Je posai à mon tour mes livres et mon disque sur son comptoir en prenant soin de donner à chacun de mes gestes la délicate et quiète mesure des manières les plus distinguées tandis qu’elle remerciait puis adressait un aimable « bonne journée ! » à son interlocuteur, lequel s’en fut sans même prendre la peine de lui répondre, tout pressé qu’il était déjà de prendre sa place dans une nouvelle file d’attente constituée devant les tréteaux dressés par les bénévoles de la Croix rouge où d’aimables hôtesses aux mains probablement plus expertes que les siennes se chargeraient d’envelopper ses cadeaux dans cet indispensable papier coloré et décoré de motifs enfantins, tous plus incongrus les uns que les autres, sans quoi noël ne serait pas noël.

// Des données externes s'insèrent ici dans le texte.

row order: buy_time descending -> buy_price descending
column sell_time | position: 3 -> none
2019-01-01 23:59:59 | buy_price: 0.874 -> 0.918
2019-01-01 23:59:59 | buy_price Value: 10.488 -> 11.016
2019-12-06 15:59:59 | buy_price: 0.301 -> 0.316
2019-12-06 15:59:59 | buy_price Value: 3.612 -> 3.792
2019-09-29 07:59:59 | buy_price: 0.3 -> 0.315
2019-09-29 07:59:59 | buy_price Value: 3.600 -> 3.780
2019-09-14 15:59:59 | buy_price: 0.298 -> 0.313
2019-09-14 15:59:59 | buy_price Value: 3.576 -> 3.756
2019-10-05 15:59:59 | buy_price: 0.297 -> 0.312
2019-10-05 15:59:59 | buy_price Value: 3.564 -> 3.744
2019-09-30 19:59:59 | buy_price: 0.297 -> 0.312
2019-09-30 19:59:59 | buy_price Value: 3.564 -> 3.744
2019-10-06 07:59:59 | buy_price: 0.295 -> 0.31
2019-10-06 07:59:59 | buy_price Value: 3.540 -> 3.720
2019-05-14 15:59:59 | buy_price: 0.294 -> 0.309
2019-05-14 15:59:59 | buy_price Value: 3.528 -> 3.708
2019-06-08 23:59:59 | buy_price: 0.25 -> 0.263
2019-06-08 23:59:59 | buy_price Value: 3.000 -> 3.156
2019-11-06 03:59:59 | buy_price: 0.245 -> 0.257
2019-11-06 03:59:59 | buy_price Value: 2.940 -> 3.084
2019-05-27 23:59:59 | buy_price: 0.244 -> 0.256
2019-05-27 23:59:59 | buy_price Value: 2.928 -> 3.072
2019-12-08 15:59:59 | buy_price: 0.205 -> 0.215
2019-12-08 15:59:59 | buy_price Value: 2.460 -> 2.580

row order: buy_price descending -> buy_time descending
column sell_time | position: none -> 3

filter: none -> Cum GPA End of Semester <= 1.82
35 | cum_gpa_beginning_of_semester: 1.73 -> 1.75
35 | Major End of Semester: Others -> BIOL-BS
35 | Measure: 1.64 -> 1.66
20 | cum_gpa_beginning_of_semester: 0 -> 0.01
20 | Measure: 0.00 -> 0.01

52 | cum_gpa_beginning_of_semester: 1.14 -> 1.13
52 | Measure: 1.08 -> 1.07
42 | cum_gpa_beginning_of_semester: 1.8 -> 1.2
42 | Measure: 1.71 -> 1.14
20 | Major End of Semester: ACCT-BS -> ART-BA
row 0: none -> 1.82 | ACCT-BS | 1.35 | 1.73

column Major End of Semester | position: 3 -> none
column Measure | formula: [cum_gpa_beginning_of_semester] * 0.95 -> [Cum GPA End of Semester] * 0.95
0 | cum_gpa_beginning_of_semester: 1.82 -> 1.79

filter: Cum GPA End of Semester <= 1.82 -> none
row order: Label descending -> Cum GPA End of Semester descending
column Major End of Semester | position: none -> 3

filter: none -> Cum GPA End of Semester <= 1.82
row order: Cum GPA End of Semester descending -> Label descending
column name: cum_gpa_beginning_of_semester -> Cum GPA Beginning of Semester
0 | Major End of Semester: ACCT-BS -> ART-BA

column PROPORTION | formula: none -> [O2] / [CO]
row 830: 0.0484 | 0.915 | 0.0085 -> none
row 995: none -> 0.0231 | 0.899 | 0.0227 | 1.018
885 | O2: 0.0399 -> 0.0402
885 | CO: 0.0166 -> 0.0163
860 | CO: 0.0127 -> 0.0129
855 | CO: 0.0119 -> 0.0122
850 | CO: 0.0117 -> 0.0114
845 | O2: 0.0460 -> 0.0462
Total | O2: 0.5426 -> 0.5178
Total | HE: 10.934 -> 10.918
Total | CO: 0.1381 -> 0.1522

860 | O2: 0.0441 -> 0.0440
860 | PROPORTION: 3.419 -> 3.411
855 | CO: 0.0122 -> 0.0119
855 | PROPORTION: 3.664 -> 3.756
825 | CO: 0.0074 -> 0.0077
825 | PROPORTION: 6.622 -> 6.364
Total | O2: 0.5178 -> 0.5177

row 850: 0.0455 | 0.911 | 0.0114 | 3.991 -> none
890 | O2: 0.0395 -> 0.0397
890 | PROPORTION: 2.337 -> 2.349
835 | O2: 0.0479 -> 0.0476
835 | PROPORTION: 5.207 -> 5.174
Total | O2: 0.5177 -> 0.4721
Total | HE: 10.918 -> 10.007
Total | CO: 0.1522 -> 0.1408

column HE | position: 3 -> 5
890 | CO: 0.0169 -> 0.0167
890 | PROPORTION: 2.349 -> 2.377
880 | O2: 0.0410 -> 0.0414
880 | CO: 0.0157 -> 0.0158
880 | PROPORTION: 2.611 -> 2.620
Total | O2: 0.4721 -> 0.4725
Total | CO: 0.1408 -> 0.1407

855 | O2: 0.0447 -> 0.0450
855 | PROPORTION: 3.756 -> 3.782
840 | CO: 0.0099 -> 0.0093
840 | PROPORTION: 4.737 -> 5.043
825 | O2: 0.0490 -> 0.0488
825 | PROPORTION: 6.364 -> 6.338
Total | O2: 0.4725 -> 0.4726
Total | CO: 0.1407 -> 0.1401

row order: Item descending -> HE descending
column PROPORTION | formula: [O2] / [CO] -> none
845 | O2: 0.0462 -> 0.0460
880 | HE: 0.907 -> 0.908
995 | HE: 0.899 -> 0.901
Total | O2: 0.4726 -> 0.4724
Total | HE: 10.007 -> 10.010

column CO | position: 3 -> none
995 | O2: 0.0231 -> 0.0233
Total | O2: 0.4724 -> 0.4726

Elle se tourna alors vers moi et me dévisagea en m'adressant un regard que je n’oublierai sans doute jamais tant il m’enveloppa de douceur, de délices et de promesses. Sur son visage, un sourire à nul autre pareil avait allumé mille candélabres aux lueurs évanescentes et son expression m’apparut en cet instant comme celle d’un ange descendu du ciel pour me prendre la main et me mener au seuil de la félicité. Aurais-je pu penser alors que cet adorable chérubin serait bientôt la cause des tourments et des affres les plus effroyables qu’il m'eût jamais été donné de traverser ? Si je l’avais seulement pressenti, si j’avais eu la moindre prémonition, je jure que je me serais prudemment gardé de répondre à ce sourire charmeur et que j’aurais passé mon chemin pour m’en retourner incontinent à mes rigoureuses études et à leur discipline féroce mais ô combien rassurante.